Work through the data below and copy out every line where "stuff" is found.

[[ DATA PROVIDED, beginning ]]

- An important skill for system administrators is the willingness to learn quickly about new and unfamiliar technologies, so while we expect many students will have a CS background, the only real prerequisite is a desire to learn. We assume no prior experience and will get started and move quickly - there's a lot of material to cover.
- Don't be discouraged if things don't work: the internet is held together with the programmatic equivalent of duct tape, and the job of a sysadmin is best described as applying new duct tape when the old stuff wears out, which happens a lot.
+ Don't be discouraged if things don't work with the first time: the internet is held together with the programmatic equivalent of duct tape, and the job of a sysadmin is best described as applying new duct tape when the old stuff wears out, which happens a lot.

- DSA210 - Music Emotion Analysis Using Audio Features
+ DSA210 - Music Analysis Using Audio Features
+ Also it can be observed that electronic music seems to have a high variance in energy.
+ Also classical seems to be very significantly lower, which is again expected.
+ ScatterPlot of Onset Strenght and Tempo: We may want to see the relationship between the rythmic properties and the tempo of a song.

[[ DATA PROVIDED, end ]]
[[ DATA PROVIDED, beginning ]]

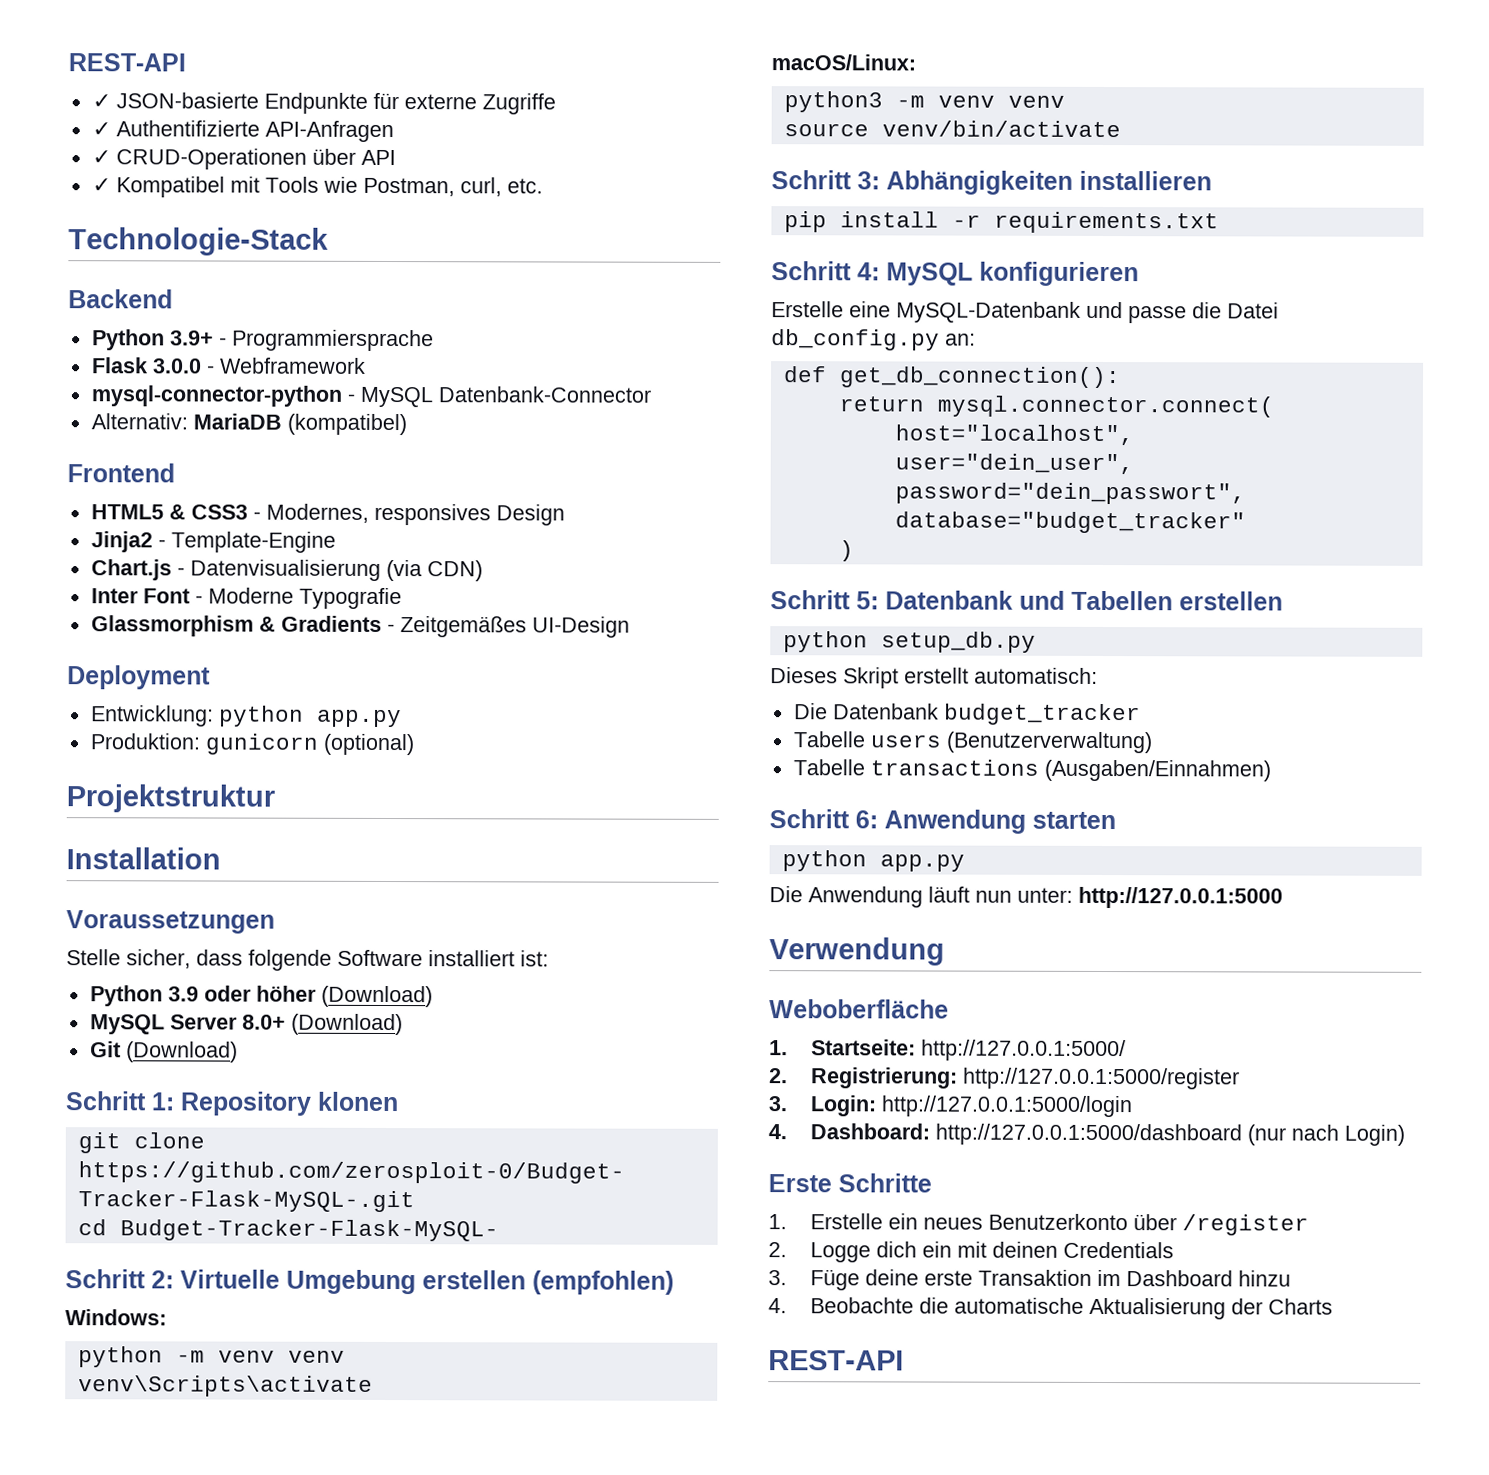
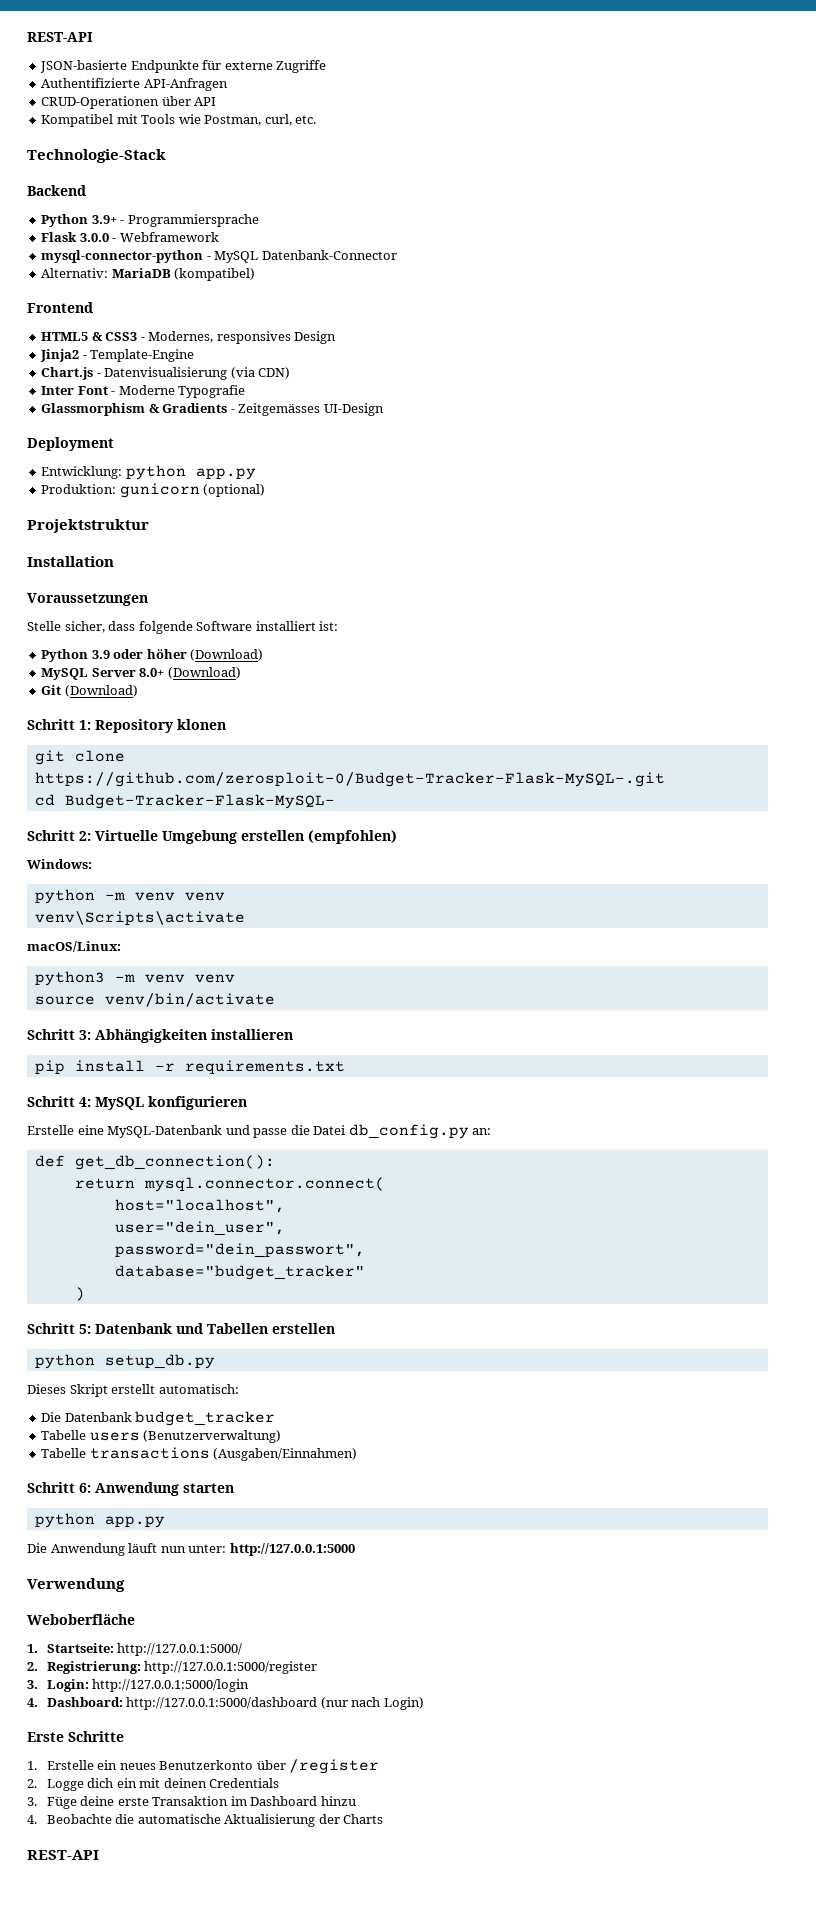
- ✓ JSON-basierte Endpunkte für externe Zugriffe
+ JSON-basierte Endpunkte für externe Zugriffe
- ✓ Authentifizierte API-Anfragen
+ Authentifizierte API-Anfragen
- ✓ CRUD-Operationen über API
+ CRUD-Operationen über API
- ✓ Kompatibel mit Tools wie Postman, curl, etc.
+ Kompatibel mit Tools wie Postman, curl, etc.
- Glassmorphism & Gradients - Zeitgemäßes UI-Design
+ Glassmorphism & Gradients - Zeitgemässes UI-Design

[[ DATA PROVIDED, end ]]

> **SOLUTION BELOW**:
- Don't be discouraged if things don't work: the internet is held together with the programmatic equivalent of duct tape, and the job of a sysadmin is best described as applying new duct tape when the old stuff wears out, which happens a lot.
+ Don't be discouraged if things don't work with the first time: the internet is held together with the programmatic equivalent of duct tape, and the job of a sysadmin is best described as applying new duct tape when the old stuff wears out, which happens a lot.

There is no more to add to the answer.